HIF-1 activated by PIM1 assembles a pathological transcription complex and regulon that drives JAK2V617F MPN disease
Bibliographic record
Abstract
Abstract Hypoxia-inducible factors (HIFs) are master transcriptional regulators, central to cellular survival under limited oxygen (hypoxia) and frequently activated within malignancy. Malignant context affects the role of HIFs within oncogenesis; however, the mechanisms regulating HIF context-specificities are not well characterised. Applying the JAK2V617F (JVF) model of myeloproliferative neoplasms (MPNs), in which HIF-1 is active in normoxia (20% O 2 ), we sought to determine whether the modality of HIF-1 activation directs its function. We identify that HIF-1 is stabilised in JVF cells downstream of STAT1/5 signalling and upregulation of PIM1: PIM1 mediates phosphorylation of HIF-1 (Thr498/Ser500) in JVF cells that inhibits proteasomal degradation. PIM1 inhibition eradicates HIF-1 from JVF cells.
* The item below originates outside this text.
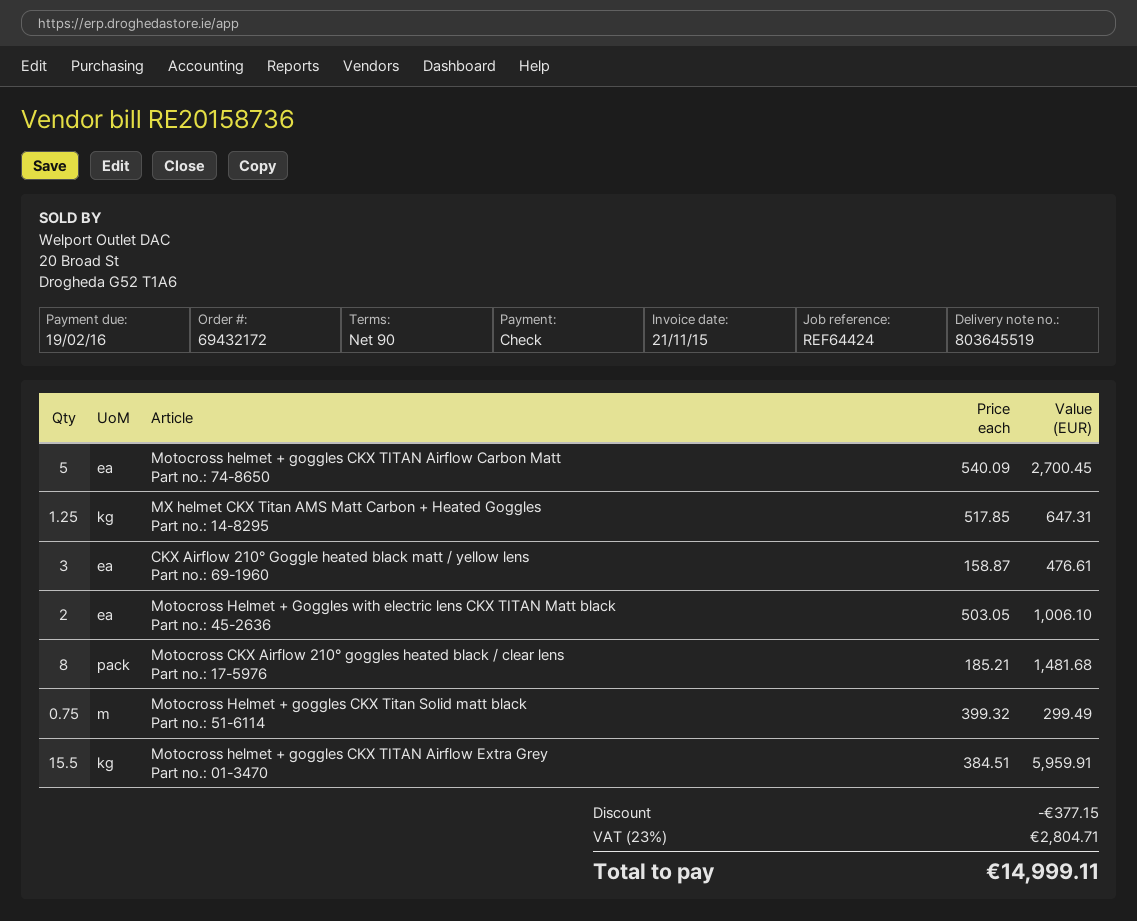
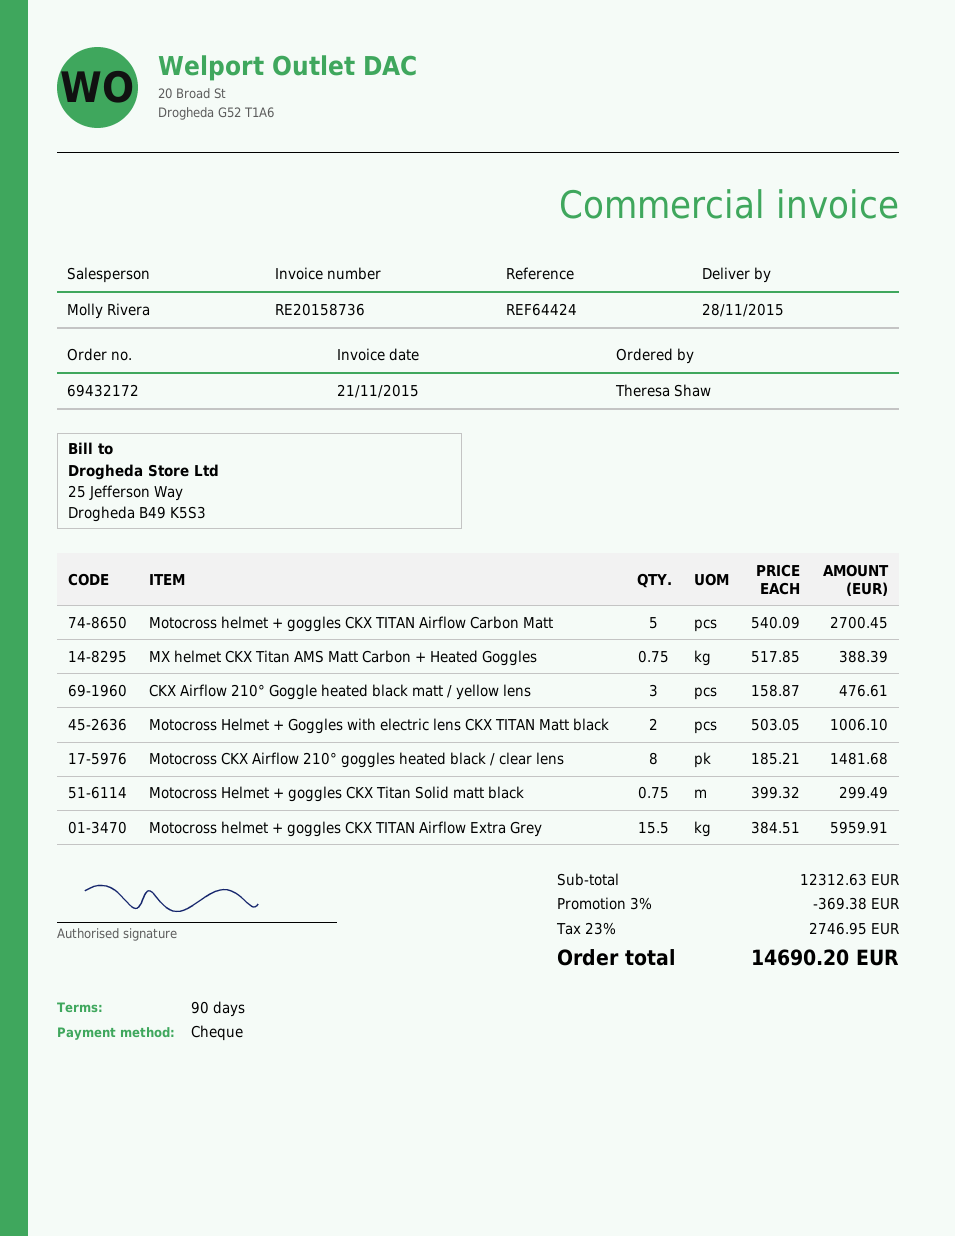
MX helmet CKX Titan AMS Matt Carbon + Heated Goggles: 1.25 x 517.85 = 647.31 -> 0.75 x 517.85 = 388.39
discount: 377.15 -> 369.38
tax: 23% = 2804.71 -> 23% = 2746.95
total: 14999.11 -> 14690.20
Applying a single-input dual-omics output chromatin interactome methodology (DOCIA), we define JVF-specific transcription cofactors and genomic redistribution of HIF-1, and a JVF-HIF-1 regulon in primary haematopoietic stem/progenitor cells. In a cohort of 172 JVF-MPN patients, we observe significant association of the JVF-HIF-1 regulon (but strikingly, not canonical HIF-1 genes) with disease severity, progression, and patient survival. Finally, we identify a core set of JVF-HIF-1 targets significantly associated with spontaneous transformation of MPNs to AML. Our findings identify that HIF-1 activation by the JVF-PIM1 axis substantially alters its function, and that this reprogramming drives MPN disease progression, restoring the potential for targeted therapies that delineate HIF-1 activity co-opted by malignancy from essential roles within physiological oxygen homeostasis. Key Points HIF-1 activation via PIM1 in JAK2V617F-MPNs drives non-canonical transcription complex formation/function. The JAK2V617F-HIF-1 regulon drives MPN disease progression, transformation to AML and worse patient outcomes.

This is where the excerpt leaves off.